■ **What you have to do**:
Each line of the material below that holds the word "span" needs to be copied.
─── Data ───
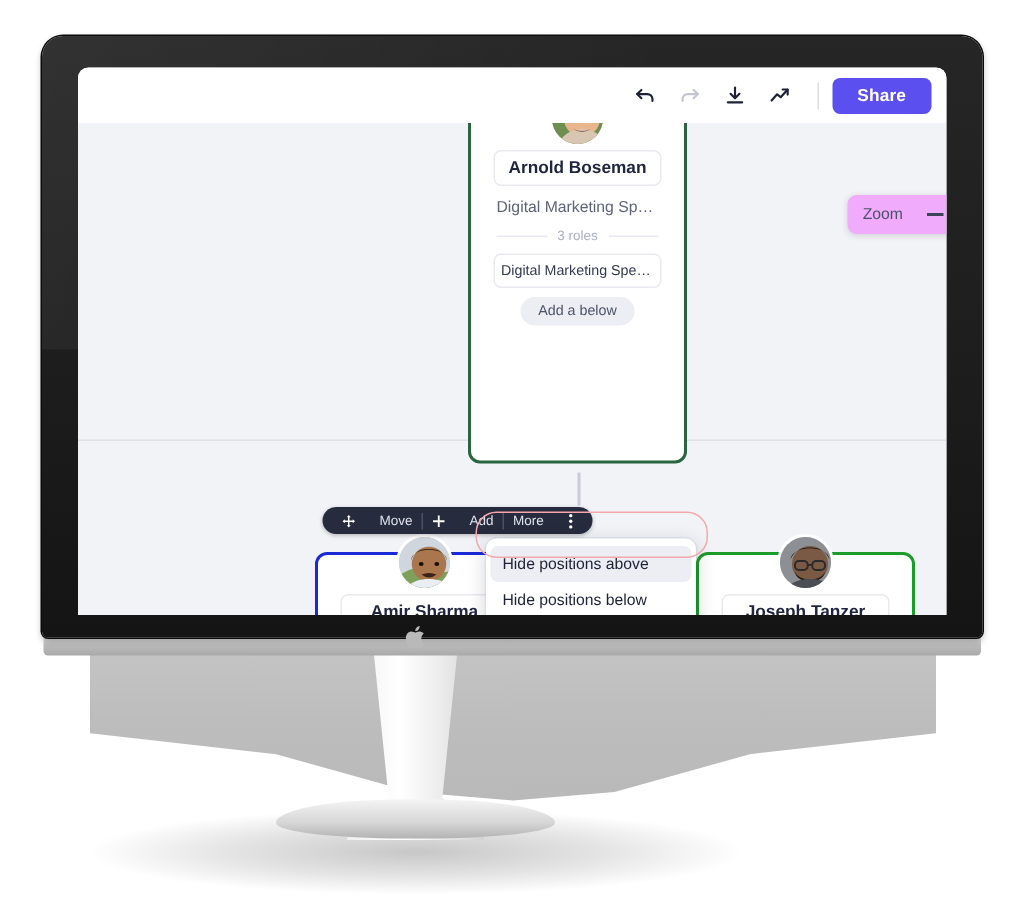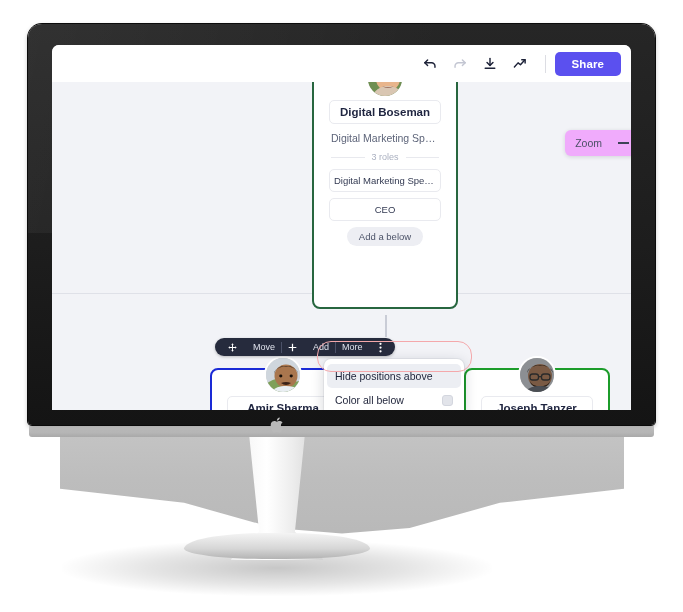--- a/index.html
+++ b/index.html
@@ -308,7 +308,7 @@
             </svg>
           </div>
 
-          <div class="card-name-box">Digital Boseman</div>
+          <div class="card-name-box">Arnold Boseman</div>
           <div class="card-title">Digital Marketing Specia...</div>
           <div class="card-sep">3 roles</div>
           <div class="role-chip">Digital Marketing Specialist</div>

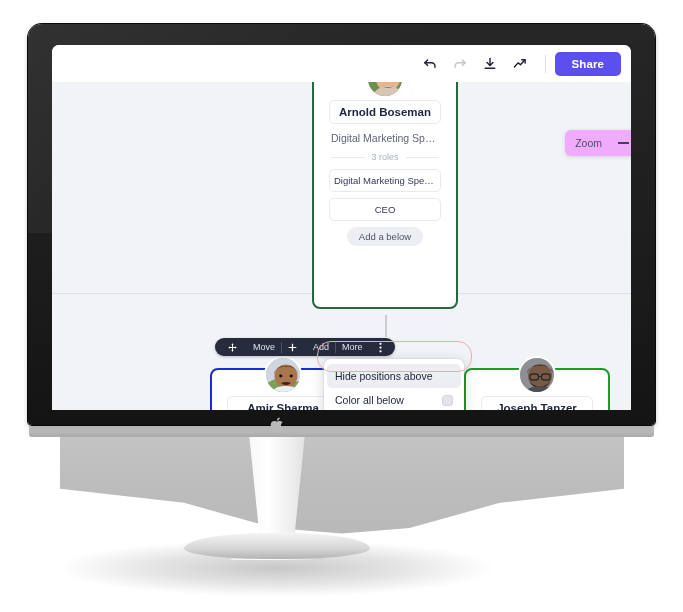--- a/index.html
+++ b/index.html
@@ -312,7 +312,6 @@
           <div class="card-title">Digital Marketing Specia...</div>
           <div class="card-sep">3 roles</div>
           <div class="role-chip">Digital Marketing Specialist</div>
-          <div class="role-chip">CEO</div>
           <button class="add-role-btn">Add a below</button>
         </div>
       </div>

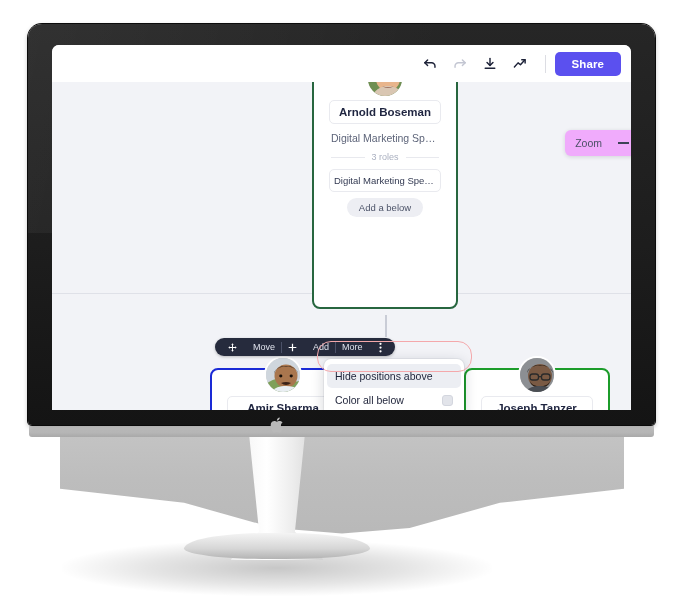--- a/index.html
+++ b/index.html
@@ -388,6 +388,9 @@
           <span>Hide positions above</span>
         </div>
         <div class="cm-item">
+          <span>Hide positions below</span>
+        </div>
+        <div class="cm-item">
           <span>Color all below</span>
           <span class="cm-swatch"></span>
         </div>

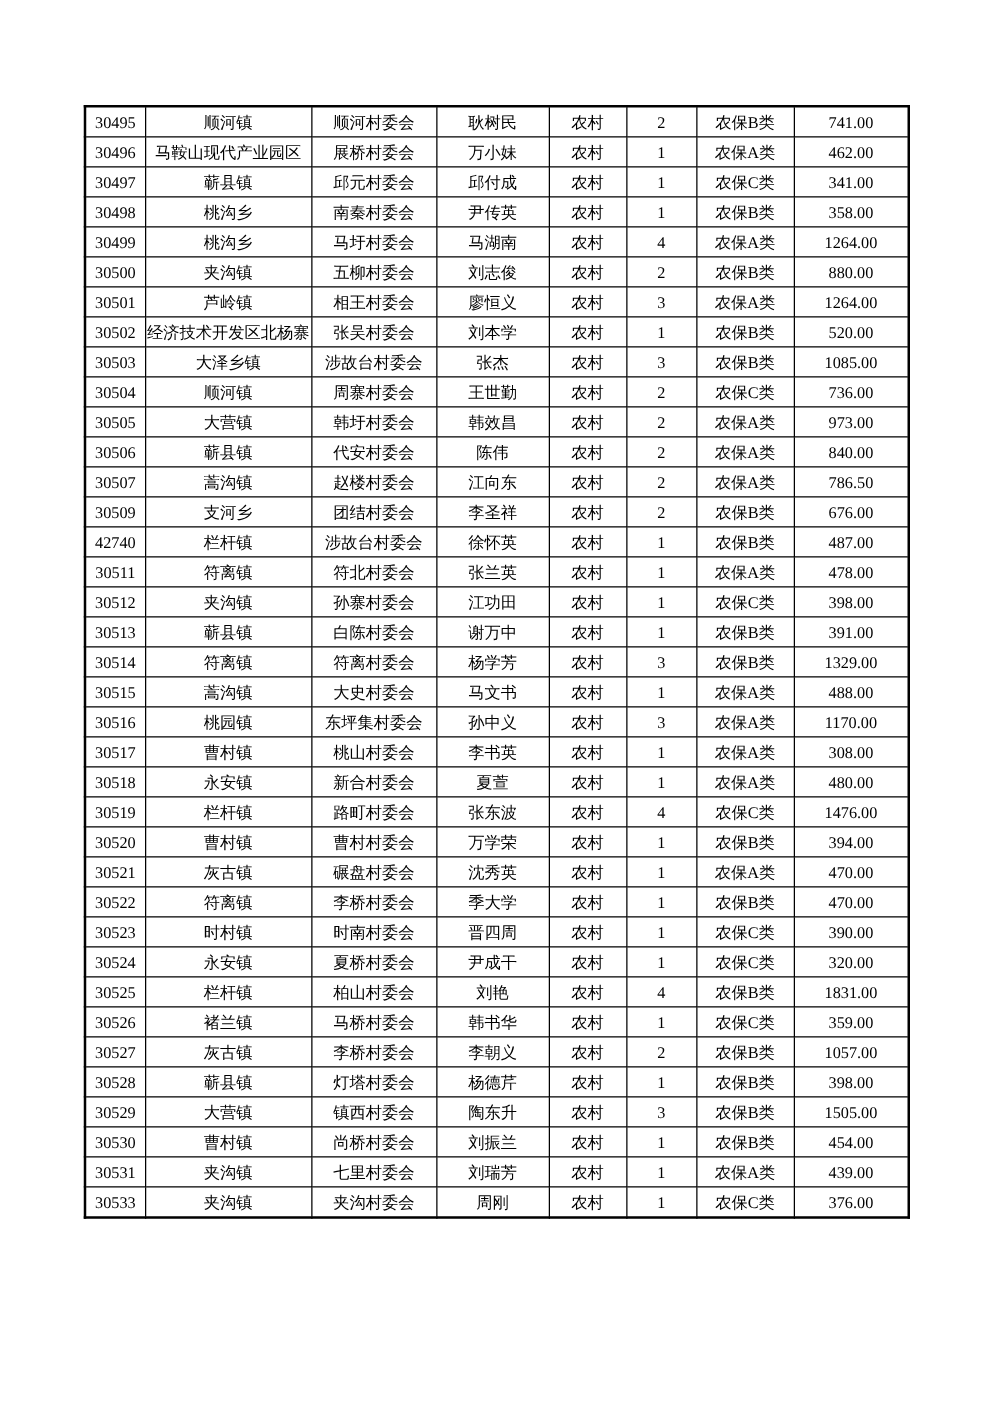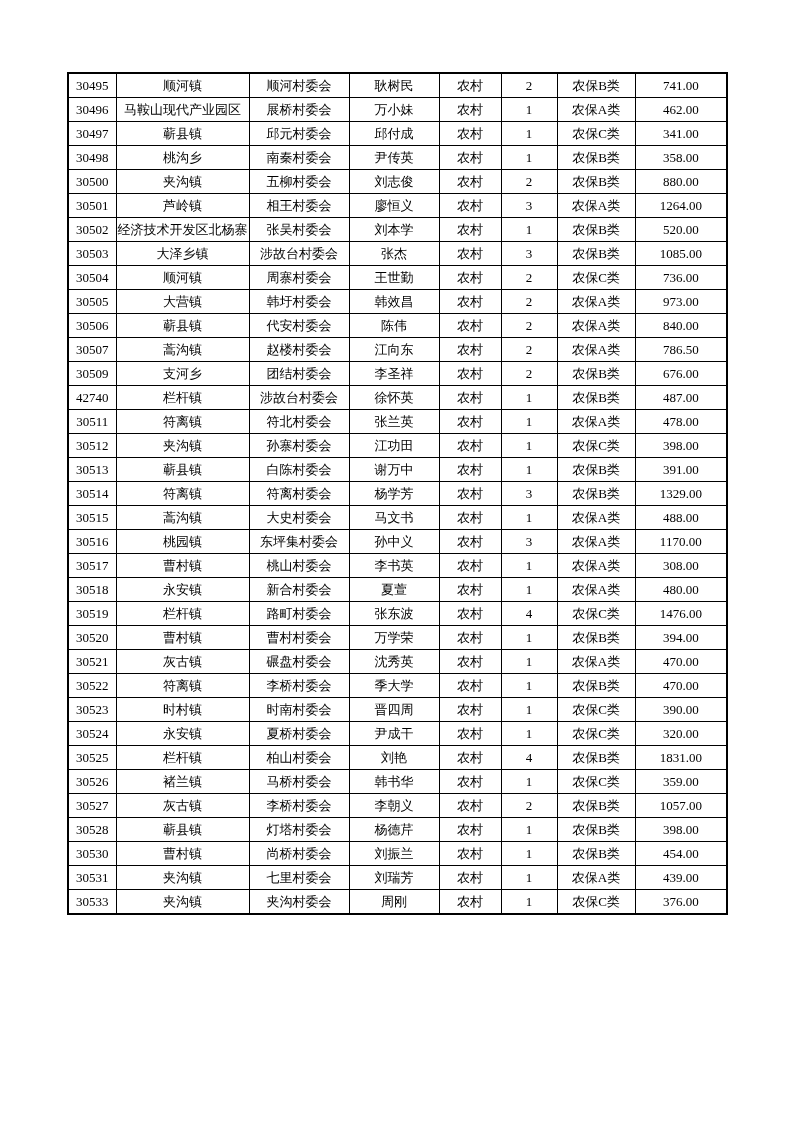--- a/index.html
+++ b/index.html
@@ -16,7 +16,7 @@
   }
   .page {
     position: absolute;
-    left: 0; top: 1px;
+    left: 0; top: 13px;
     width: 793px; height: 1040px;
     background: #ffffff;
     overflow: hidden;

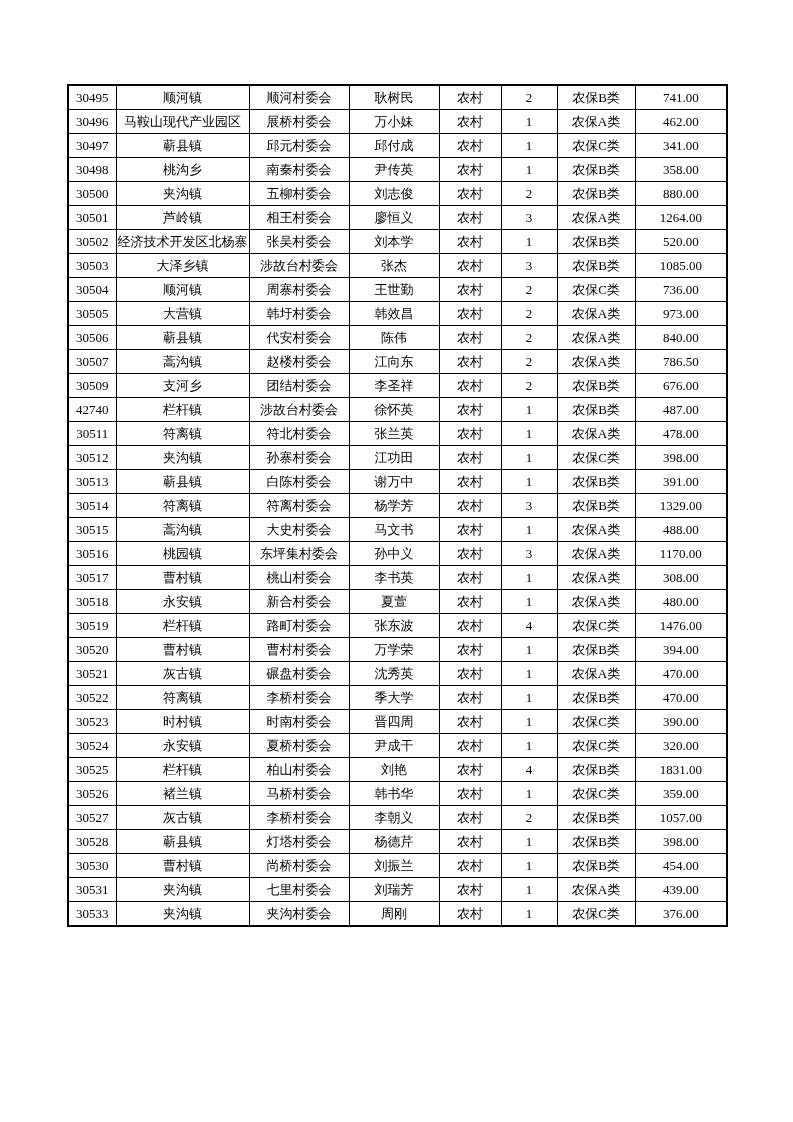--- a/index.html
+++ b/index.html
@@ -106,6 +106,16 @@
           <td>358.00</td>
         </tr>
         <tr>
+          <td>30499</td>
+          <td>桃沟乡</td>
+          <td>马圩村委会</td>
+          <td>马湖南</td>
+          <td>农村</td>
+          <td>4</td>
+          <td>农保A类</td>
+          <td>1264.00</td>
+        </tr>
+        <tr>
           <td>30500</td>
           <td>夹沟镇</td>
           <td>五柳村委会</td>

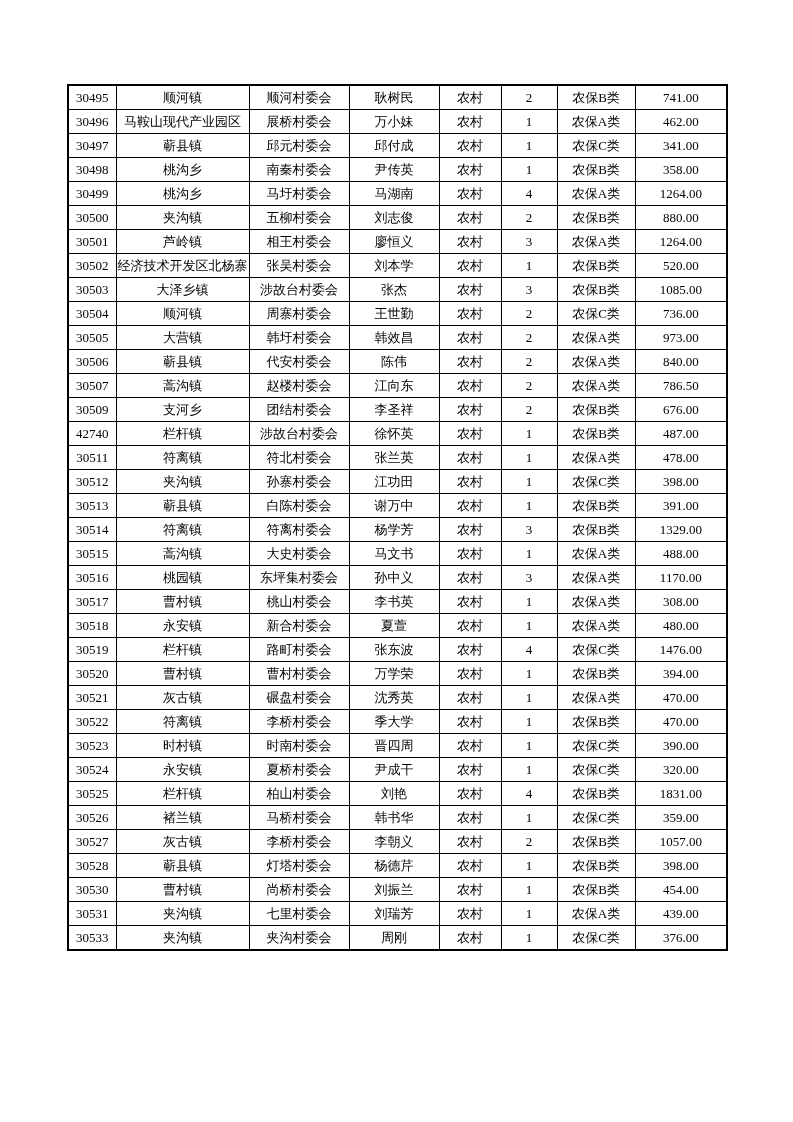--- a/index.html
+++ b/index.html
@@ -396,6 +396,16 @@
           <td>398.00</td>
         </tr>
         <tr>
+          <td>30529</td>
+          <td>大营镇</td>
+          <td>镇西村委会</td>
+          <td>陶东升</td>
+          <td>农村</td>
+          <td>3</td>
+          <td>农保B类</td>
+          <td>1505.00</td>
+        </tr>
+        <tr>
           <td>30530</td>
           <td>曹村镇</td>
           <td>尚桥村委会</td>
───
■ **Result of this task**:
           <span>Hide positions above</span>
+          <span>Hide positions below</span>
           <span>Color all below</span>
           <span class="cm-swatch"></span>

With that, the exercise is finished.